- WHAT TO PRODUCE: Return only the lines from the top of the data down to the one that holds "Liberation Sans, sans-serif;", both included, without any pictures.
[Start of section]
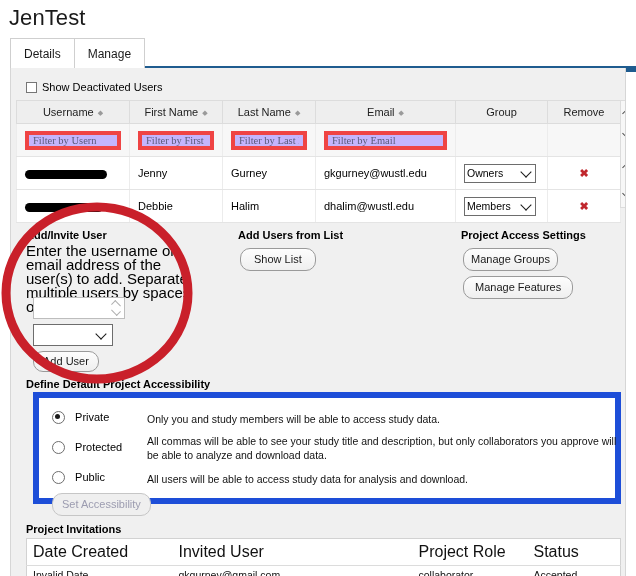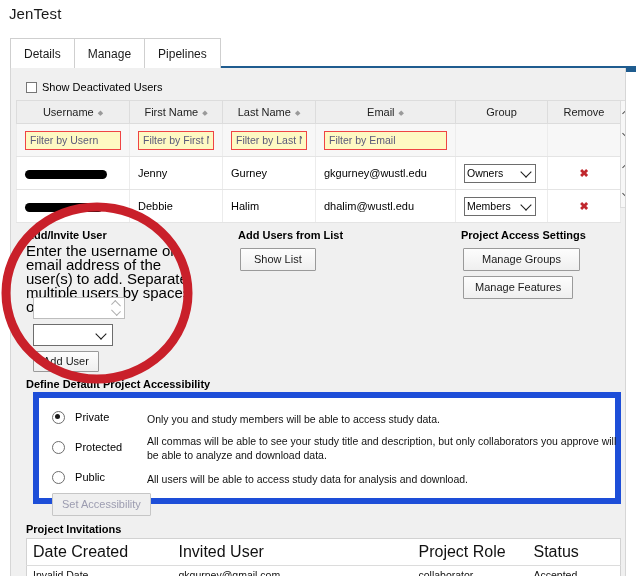--- a/index.html
+++ b/index.html
@@ -22,7 +22,7 @@
     position: absolute;
     left: 9px;
     top: 5px;
-    font-size: 15px;
+    font-size: 22px;
     font-weight: 400;
     color: #1a1a1a;
     letter-spacing: 0.1px;

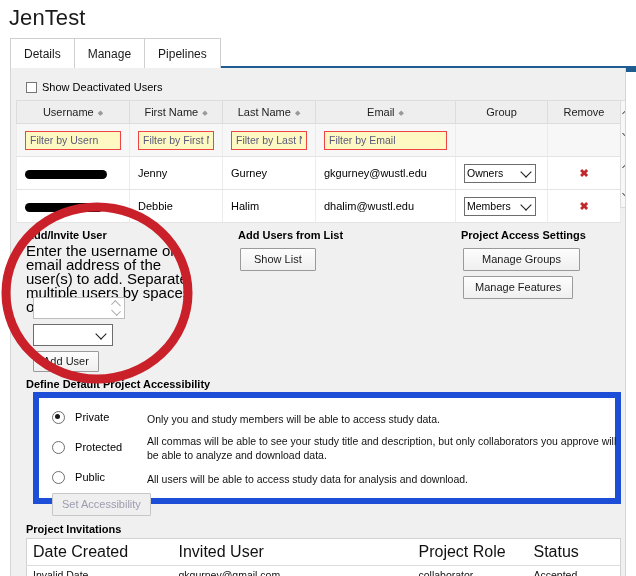--- a/index.html
+++ b/index.html
@@ -399,7 +399,6 @@
   <div id="tabstrip">
     <div class="tab">Details</div>
     <div class="tab">Manage</div>
-    <div class="tab">Pipelines</div>
   </div>
 </div>
 

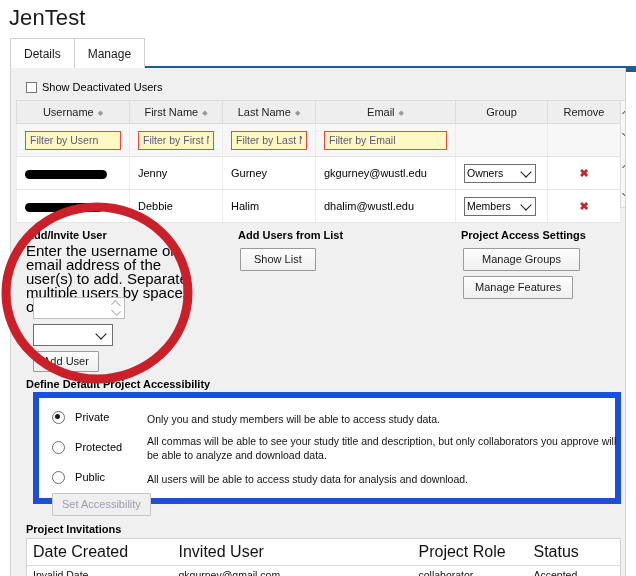--- a/index.html
+++ b/index.html
@@ -161,9 +161,9 @@
     width: 100%;
     height: 19px;
     box-sizing: border-box;
-    border: 1px solid #ef4444;
-    background: #fef9c3;
-    font-family: Liberation Sans, sans-serif;
+    border: 4px solid #ef4444;
+    background: #c4b5fd;
+    font-family: Liberation Serif, serif;
     font-size: 10.5px;
     color: #5a5a7a;
     padding: 0 4px;

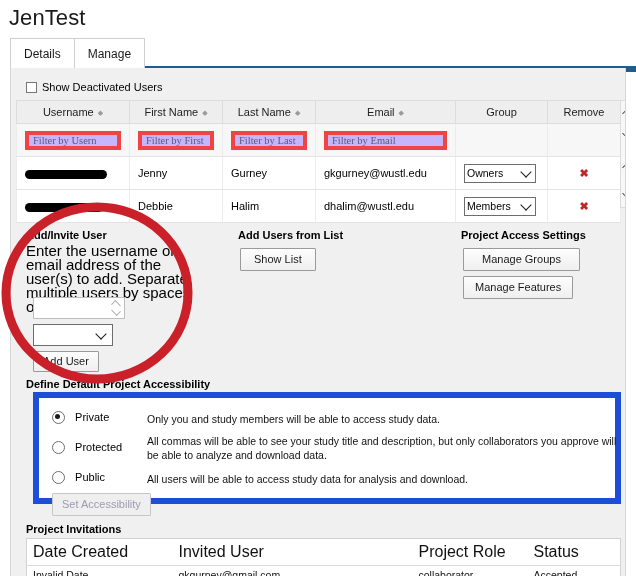--- a/index.html
+++ b/index.html
@@ -252,7 +252,7 @@
     color: #1a1a1a;
     background: linear-gradient(#fdfdfd, #efefef);
     border: 1px solid #9a9a9a;
-    border-radius: 1px;
+    border-radius: 10px;
     padding: 4px 9px;
     cursor: pointer;
     line-height: 1;

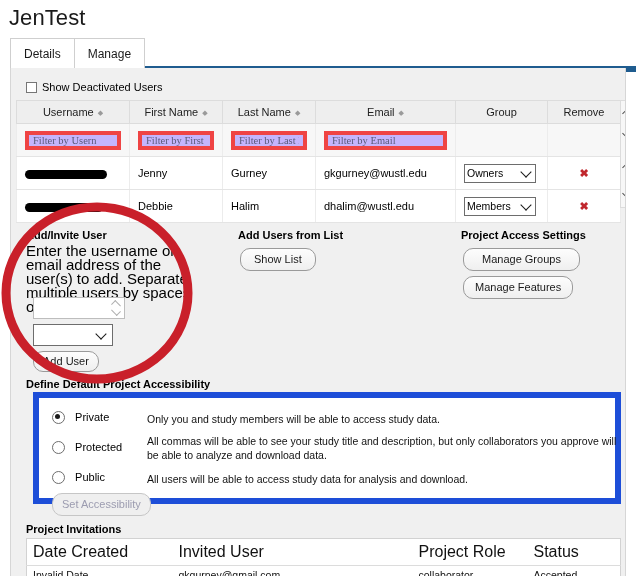--- a/index.html
+++ b/index.html
@@ -524,7 +524,7 @@
   <button class="btn" style="position:absolute; left:229px; top:180px; padding:5px 13px;">Show List</button>
 
   <div class="sec-head" style="left:450px; top:161px;">Project Access Settings</div>
-  <button class="btn" style="position:absolute; left:452px; top:180px; padding:5px 18px;">Manage Groups</button>
+  <button class="btn" style="position:absolute; left:452px; top:180px; padding:5px 7px;">Manage Groups</button>
   <button class="btn" style="position:absolute; left:452px; top:208px; padding:5px 11px;">Manage Features</button>
 
   <div class="sec-head" id="acc-head" style="left:15px; top:310px;">Define Default Project Accessibility</div>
[End of section]
- ANSWER BOX:
--- a/index.html
+++ b/index.html
@@ -22,7 +22,7 @@
     position: absolute;
     left: 9px;
     top: 5px;
-    font-size: 15px;
+    font-size: 22px;
     font-weight: 400;
     color: #1a1a1a;
     letter-spacing: 0.1px;

--- a/index.html
+++ b/index.html
@@ -399,7 +399,6 @@
   <div id="tabstrip">
     <div class="tab">Details</div>
     <div class="tab">Manage</div>
-    <div class="tab">Pipelines</div>
   </div>
 </div>
 

--- a/index.html
+++ b/index.html
@@ -161,9 +161,9 @@
     width: 100%;
     height: 19px;
     box-sizing: border-box;
-    border: 1px solid #ef4444;
-    background: #fef9c3;
-    font-family: Liberation Sans, sans-serif;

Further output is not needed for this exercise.